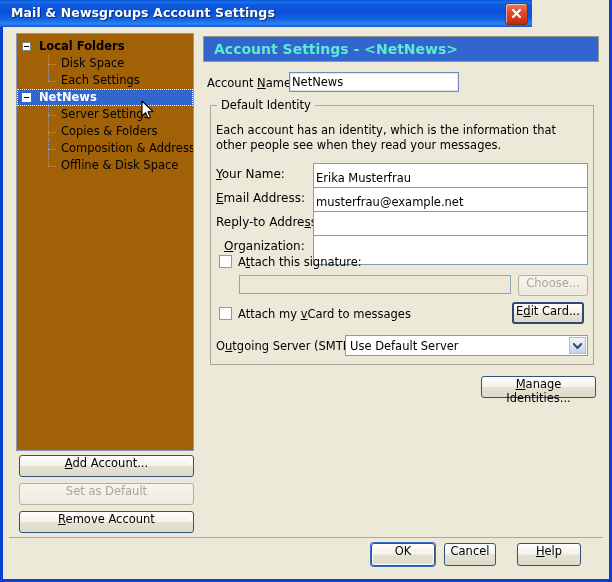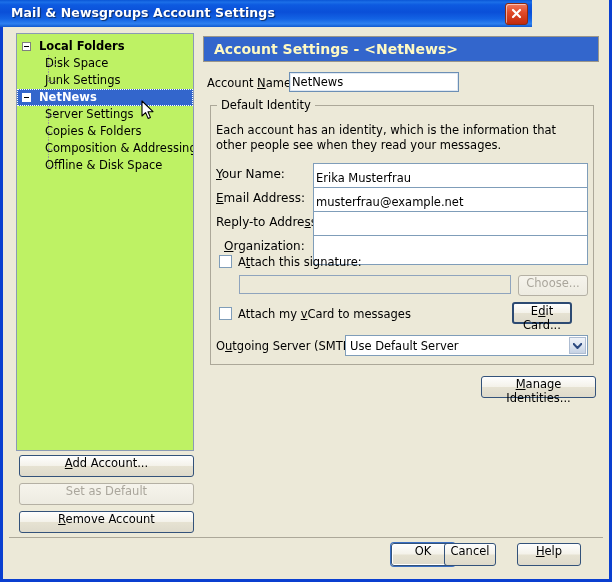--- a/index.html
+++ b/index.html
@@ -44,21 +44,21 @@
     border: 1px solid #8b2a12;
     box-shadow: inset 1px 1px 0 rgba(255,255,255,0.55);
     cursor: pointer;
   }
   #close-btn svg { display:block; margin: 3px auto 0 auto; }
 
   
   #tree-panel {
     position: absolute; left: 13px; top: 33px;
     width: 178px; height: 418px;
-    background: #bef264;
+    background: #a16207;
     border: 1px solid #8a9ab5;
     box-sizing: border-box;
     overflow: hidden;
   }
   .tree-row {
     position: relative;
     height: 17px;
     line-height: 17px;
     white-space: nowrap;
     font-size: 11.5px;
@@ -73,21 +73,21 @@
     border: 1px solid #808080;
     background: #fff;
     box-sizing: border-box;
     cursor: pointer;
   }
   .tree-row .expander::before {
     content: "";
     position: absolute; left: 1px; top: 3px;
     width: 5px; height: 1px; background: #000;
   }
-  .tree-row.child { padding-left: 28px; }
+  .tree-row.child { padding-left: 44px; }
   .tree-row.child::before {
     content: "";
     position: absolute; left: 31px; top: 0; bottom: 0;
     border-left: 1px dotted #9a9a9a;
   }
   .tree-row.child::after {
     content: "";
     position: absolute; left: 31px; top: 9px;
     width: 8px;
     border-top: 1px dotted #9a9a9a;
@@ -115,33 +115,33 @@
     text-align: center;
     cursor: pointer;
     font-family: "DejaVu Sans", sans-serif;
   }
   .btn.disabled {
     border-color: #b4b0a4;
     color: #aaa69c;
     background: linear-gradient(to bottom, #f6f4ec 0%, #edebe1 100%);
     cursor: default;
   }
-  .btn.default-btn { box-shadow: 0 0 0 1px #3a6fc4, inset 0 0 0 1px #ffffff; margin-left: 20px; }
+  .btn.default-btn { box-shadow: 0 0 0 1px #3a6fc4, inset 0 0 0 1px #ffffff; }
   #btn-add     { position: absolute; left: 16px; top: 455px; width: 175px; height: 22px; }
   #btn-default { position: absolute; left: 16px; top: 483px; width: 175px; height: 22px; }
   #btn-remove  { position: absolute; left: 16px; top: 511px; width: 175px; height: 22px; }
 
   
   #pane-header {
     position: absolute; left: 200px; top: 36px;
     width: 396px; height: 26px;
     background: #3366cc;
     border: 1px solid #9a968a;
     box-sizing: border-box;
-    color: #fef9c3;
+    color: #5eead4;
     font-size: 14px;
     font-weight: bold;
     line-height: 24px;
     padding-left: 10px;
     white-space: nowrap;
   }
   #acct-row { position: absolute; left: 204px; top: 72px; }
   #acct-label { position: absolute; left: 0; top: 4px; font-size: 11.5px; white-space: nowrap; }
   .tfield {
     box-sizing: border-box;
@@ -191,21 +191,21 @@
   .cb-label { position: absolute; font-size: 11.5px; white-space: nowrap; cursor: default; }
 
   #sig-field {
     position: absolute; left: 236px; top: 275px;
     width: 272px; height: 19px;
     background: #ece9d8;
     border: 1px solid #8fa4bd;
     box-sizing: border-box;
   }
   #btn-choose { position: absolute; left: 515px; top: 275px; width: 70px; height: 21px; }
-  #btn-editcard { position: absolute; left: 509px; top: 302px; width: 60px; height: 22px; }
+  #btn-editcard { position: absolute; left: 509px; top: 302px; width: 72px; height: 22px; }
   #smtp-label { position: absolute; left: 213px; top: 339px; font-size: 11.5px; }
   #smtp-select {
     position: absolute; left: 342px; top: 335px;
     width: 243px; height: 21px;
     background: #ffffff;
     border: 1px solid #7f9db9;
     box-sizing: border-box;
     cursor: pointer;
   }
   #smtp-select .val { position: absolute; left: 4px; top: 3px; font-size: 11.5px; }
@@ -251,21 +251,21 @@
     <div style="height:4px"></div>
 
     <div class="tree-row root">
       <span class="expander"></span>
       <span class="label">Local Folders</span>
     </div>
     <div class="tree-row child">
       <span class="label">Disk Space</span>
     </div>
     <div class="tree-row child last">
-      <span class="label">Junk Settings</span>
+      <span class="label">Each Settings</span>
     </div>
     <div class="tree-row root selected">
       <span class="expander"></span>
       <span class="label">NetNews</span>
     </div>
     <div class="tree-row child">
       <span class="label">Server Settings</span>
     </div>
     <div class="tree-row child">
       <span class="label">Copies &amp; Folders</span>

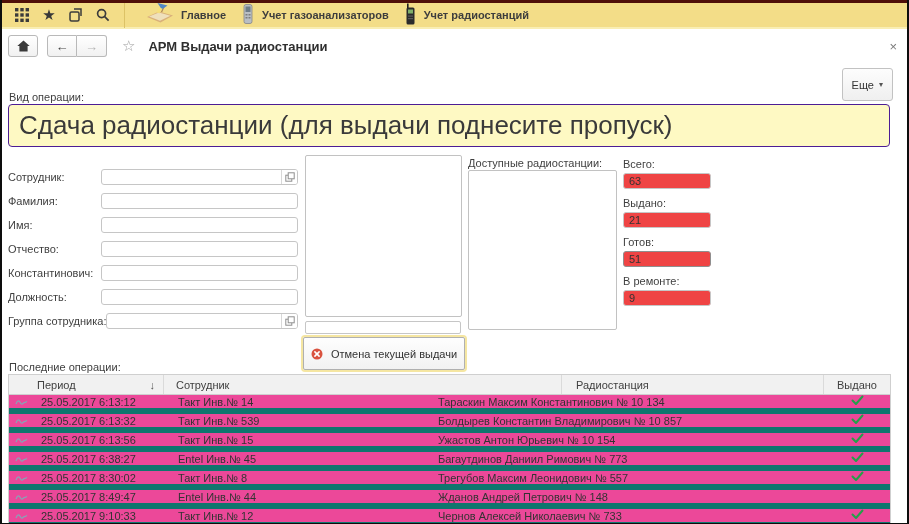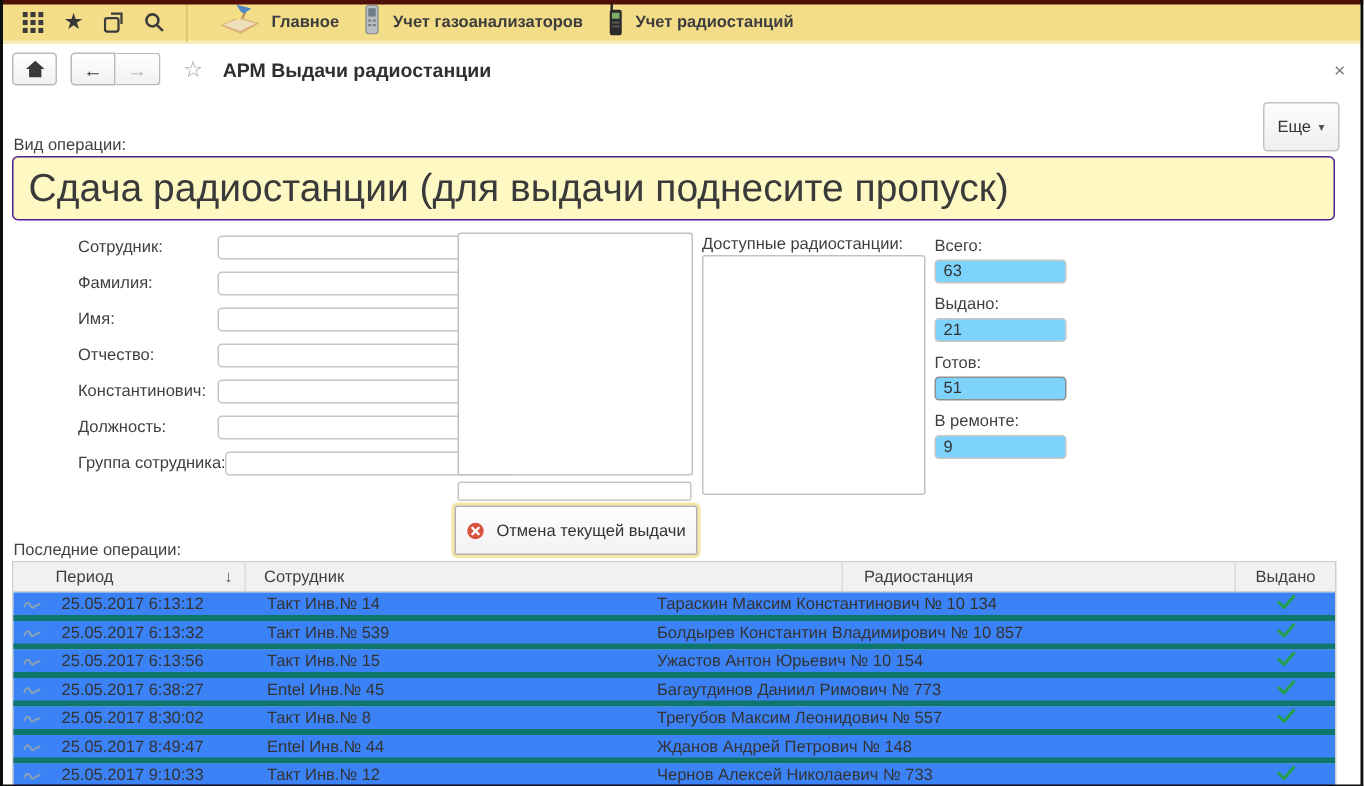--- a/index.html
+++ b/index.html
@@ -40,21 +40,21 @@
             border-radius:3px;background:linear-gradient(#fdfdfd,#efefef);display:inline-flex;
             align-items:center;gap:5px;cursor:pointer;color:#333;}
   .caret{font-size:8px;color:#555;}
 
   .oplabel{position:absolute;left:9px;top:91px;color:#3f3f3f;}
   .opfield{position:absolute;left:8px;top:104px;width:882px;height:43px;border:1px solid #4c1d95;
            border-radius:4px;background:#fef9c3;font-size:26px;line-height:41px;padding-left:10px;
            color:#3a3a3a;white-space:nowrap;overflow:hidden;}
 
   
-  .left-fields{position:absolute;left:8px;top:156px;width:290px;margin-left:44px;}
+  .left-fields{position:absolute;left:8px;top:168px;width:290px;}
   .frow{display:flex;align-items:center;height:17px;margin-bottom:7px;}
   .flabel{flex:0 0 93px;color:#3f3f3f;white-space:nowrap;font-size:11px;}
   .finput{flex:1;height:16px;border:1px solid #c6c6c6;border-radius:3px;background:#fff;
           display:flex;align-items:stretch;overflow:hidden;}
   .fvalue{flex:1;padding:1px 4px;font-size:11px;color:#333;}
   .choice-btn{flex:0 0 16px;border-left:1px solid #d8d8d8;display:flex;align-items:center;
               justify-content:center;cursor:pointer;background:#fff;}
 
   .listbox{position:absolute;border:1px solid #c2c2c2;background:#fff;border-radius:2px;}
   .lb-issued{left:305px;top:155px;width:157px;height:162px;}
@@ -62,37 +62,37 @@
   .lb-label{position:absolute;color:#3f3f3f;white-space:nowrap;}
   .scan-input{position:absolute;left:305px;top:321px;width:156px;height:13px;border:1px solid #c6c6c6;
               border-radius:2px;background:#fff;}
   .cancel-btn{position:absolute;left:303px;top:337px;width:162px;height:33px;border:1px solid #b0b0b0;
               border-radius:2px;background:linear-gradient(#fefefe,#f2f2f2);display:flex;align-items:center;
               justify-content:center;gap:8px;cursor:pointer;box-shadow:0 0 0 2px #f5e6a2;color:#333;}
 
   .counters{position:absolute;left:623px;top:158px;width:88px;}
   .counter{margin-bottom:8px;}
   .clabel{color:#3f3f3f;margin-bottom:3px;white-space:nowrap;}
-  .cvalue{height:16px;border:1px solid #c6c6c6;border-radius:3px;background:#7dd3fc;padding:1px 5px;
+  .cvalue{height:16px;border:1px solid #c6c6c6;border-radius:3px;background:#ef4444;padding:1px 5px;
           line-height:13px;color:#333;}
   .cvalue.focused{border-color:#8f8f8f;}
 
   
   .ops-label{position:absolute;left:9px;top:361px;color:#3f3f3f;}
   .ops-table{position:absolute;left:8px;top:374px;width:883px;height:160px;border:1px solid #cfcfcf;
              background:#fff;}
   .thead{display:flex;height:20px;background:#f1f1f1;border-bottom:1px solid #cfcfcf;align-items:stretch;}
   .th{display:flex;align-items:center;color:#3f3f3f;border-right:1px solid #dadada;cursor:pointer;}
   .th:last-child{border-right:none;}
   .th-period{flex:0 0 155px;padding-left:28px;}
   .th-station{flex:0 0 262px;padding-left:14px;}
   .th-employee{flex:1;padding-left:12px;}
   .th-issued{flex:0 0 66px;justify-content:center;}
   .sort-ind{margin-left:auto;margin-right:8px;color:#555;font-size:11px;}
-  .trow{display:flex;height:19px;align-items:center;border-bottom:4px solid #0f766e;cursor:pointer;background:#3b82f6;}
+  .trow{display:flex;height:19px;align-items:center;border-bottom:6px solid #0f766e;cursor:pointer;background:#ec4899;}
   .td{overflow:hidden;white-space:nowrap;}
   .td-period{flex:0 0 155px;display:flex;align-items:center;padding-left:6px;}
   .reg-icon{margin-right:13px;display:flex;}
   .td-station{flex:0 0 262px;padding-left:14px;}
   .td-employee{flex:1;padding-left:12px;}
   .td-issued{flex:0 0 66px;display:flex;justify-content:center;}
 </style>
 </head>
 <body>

= = =

* Required work
Exactly the lines above from the one with "width: 8px;" to the one with "border: 1px solid #7f9db9;", both included, are to be quoted; leave the rest out.

* Exercise output
     width: 8px;
     border-top: 1px dotted #9a9a9a;
@@ -115,33 +115,33 @@
     text-align: center;
     cursor: pointer;
     font-family: "DejaVu Sans", sans-serif;
   }
   .btn.disabled {
     border-color: #b4b0a4;
     color: #aaa69c;
     background: linear-gradient(to bottom, #f6f4ec 0%, #edebe1 100%);
     cursor: default;
   }
-  .btn.default-btn { box-shadow: 0 0 0 1px #3a6fc4, inset 0 0 0 1px #ffffff; margin-left: 20px; }
+  .btn.default-btn { box-shadow: 0 0 0 1px #3a6fc4, inset 0 0 0 1px #ffffff; }
   #btn-add     { position: absolute; left: 16px; top: 455px; width: 175px; height: 22px; }
   #btn-default { position: absolute; left: 16px; top: 483px; width: 175px; height: 22px; }
   #btn-remove  { position: absolute; left: 16px; top: 511px; width: 175px; height: 22px; }
 
   
   #pane-header {
     position: absolute; left: 200px; top: 36px;
     width: 396px; height: 26px;
     background: #3366cc;
     border: 1px solid #9a968a;
     box-sizing: border-box;
-    color: #fef9c3;
+    color: #5eead4;
     font-size: 14px;
     font-weight: bold;
     line-height: 24px;
     padding-left: 10px;
     white-space: nowrap;
   }
   #acct-row { position: absolute; left: 204px; top: 72px; }
   #acct-label { position: absolute; left: 0; top: 4px; font-size: 11.5px; white-space: nowrap; }
   .tfield {
     box-sizing: border-box;
@@ -191,21 +191,21 @@
   .cb-label { position: absolute; font-size: 11.5px; white-space: nowrap; cursor: default; }
 
   #sig-field {
     position: absolute; left: 236px; top: 275px;
     width: 272px; height: 19px;
     background: #ece9d8;
     border: 1px solid #8fa4bd;
     box-sizing: border-box;
   }
   #btn-choose { position: absolute; left: 515px; top: 275px; width: 70px; height: 21px; }
-  #btn-editcard { position: absolute; left: 509px; top: 302px; width: 60px; height: 22px; }
+  #btn-editcard { position: absolute; left: 509px; top: 302px; width: 72px; height: 22px; }
   #smtp-label { position: absolute; left: 213px; top: 339px; font-size: 11.5px; }
   #smtp-select {
     position: absolute; left: 342px; top: 335px;
     width: 243px; height: 21px;
     background: #ffffff;
     border: 1px solid #7f9db9;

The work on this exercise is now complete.